Before-and-after page screenshots:
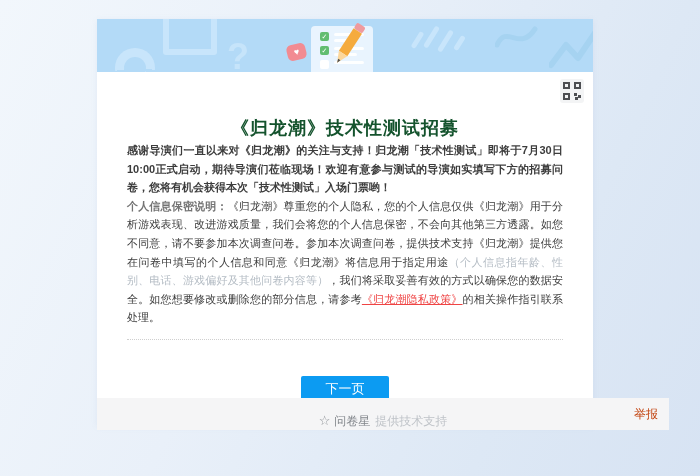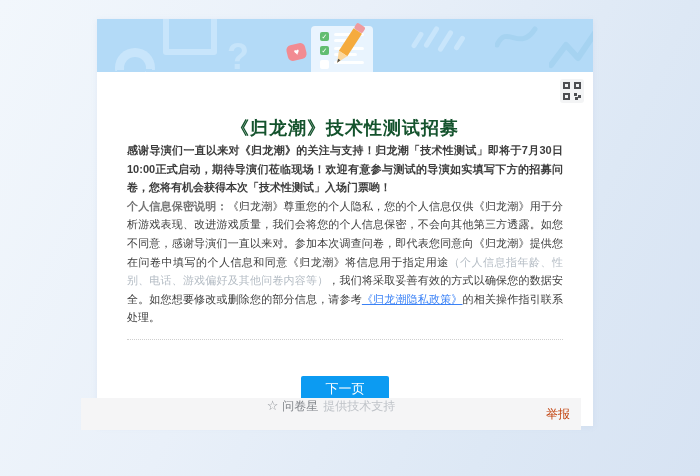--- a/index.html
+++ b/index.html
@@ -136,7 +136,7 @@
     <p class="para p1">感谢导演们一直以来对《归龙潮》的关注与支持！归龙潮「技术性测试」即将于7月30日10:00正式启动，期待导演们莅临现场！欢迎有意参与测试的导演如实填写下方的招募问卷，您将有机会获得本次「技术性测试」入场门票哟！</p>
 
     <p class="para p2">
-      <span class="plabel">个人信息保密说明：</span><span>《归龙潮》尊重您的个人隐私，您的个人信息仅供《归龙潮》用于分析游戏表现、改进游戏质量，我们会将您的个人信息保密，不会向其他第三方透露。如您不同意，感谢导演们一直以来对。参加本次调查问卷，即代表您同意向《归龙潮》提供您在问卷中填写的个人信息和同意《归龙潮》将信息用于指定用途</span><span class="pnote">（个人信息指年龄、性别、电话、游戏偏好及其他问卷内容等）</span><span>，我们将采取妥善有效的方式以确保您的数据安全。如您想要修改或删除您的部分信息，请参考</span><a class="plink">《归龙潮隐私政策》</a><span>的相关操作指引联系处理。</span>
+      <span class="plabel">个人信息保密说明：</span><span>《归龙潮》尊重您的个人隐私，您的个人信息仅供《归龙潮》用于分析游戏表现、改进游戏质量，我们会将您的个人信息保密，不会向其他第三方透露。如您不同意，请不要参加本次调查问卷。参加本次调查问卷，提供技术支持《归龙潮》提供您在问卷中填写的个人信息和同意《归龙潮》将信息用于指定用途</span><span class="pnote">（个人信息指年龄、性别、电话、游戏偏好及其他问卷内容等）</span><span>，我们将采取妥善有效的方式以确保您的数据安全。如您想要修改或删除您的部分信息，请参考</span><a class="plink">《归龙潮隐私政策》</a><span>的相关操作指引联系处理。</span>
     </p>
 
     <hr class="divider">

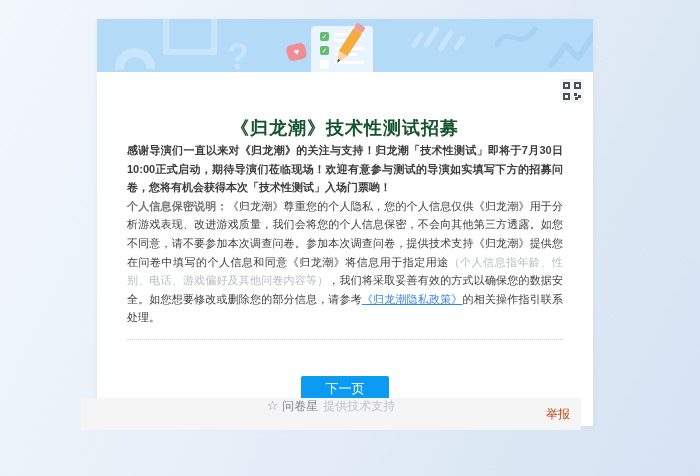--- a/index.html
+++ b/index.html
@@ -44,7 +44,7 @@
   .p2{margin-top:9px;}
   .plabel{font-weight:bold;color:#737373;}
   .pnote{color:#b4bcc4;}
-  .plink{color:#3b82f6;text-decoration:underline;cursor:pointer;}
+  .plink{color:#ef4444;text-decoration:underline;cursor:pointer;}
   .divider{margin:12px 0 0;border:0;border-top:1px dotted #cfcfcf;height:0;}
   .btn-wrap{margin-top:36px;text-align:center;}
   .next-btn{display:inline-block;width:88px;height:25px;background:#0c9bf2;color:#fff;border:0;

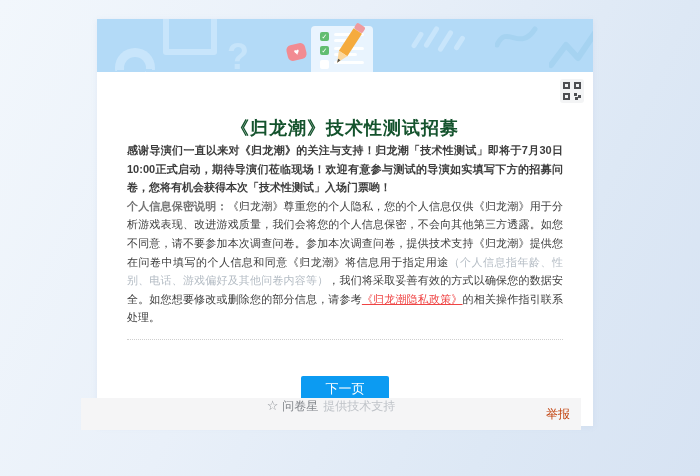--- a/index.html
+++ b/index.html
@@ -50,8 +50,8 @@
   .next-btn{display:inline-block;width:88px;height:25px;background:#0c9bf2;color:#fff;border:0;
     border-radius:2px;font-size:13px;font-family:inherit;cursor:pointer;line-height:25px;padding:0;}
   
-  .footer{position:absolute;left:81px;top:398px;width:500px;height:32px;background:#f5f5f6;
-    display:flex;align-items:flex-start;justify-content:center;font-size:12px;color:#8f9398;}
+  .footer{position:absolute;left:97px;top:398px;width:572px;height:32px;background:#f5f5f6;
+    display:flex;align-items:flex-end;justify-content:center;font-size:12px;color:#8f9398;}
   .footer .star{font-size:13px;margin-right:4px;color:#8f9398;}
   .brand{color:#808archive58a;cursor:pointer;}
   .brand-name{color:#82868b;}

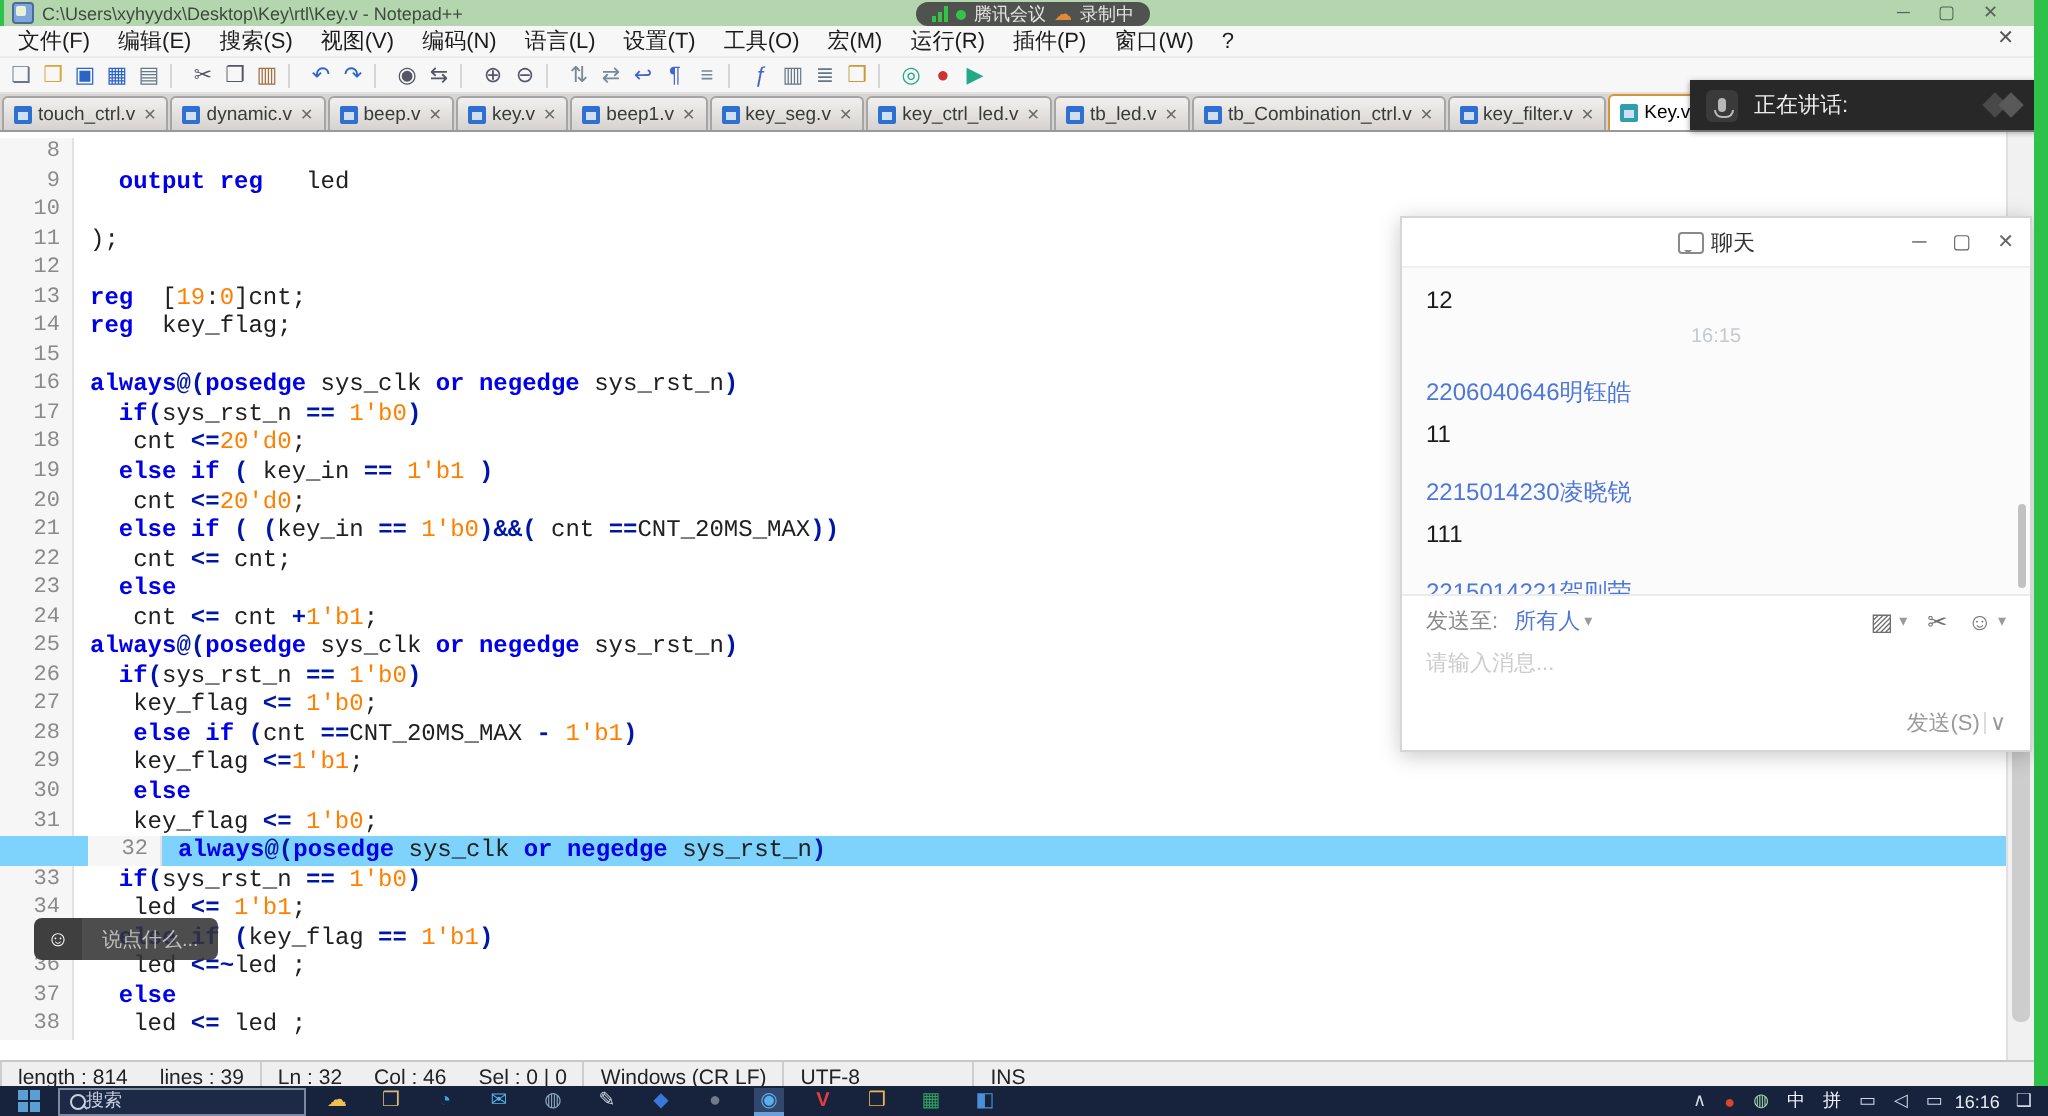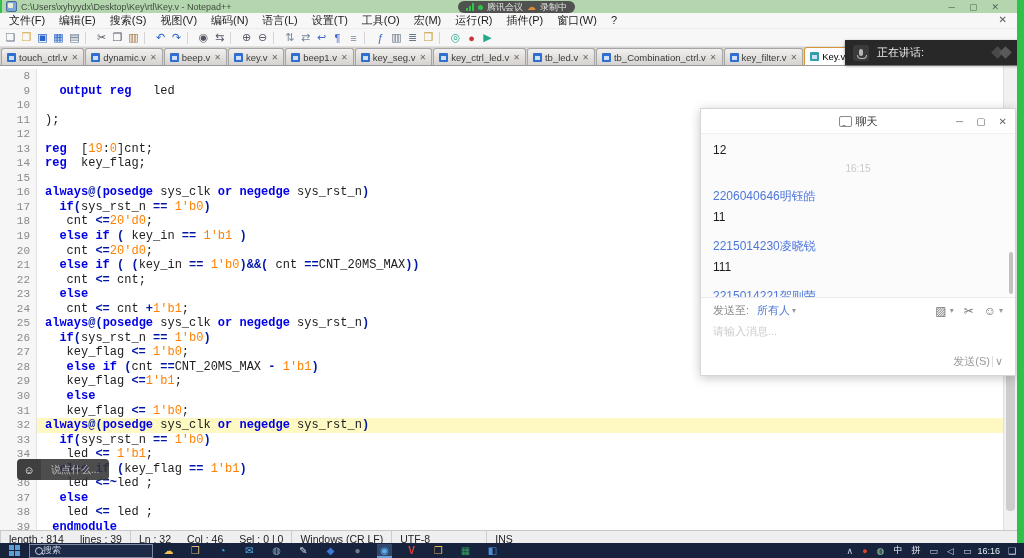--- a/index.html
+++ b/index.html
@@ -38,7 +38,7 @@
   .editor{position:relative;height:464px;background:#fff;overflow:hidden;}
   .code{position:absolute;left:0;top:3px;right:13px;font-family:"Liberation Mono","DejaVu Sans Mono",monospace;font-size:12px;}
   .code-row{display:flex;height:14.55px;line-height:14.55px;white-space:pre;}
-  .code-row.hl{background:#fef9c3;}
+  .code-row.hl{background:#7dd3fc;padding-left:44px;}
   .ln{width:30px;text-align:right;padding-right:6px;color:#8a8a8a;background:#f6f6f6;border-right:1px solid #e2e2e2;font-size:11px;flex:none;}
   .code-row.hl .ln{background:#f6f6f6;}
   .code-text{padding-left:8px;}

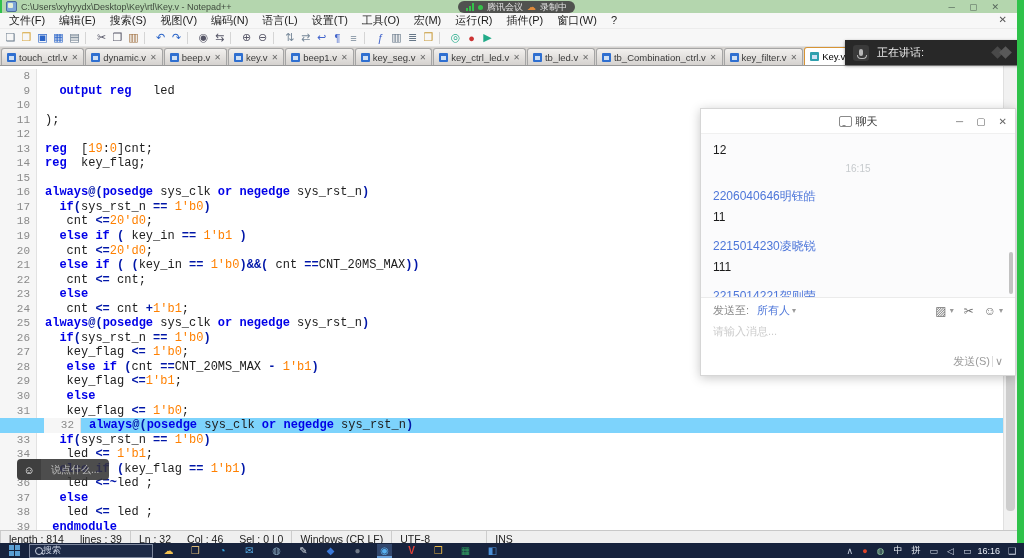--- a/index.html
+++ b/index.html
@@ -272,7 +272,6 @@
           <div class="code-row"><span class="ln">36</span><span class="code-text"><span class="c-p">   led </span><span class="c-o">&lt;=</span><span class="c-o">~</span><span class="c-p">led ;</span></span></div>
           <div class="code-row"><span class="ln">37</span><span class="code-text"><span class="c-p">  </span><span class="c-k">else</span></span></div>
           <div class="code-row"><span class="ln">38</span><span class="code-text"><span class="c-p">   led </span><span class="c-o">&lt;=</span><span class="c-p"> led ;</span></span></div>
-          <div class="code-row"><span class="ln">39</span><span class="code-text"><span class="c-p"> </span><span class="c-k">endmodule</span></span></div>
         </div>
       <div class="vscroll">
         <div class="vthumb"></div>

#### Work to be completed
Could you copy every line from the records that mentions the word "flex"?

#### Task answer
-    display:flex;align-items:flex-start;justify-content:center;font-size:12px;color:#8f9398;}
+    display:flex;align-items:flex-end;justify-content:center;font-size:12px;color:#8f9398;}
   .code-row{display:flex;height:14.55px;line-height:14.55px;white-space:pre;}
   .ln{width:30px;text-align:right;padding-right:6px;color:#8a8a8a;background:#f6f6f6;border-right:1px solid #e2e2e2;font-size:11px;flex:none;}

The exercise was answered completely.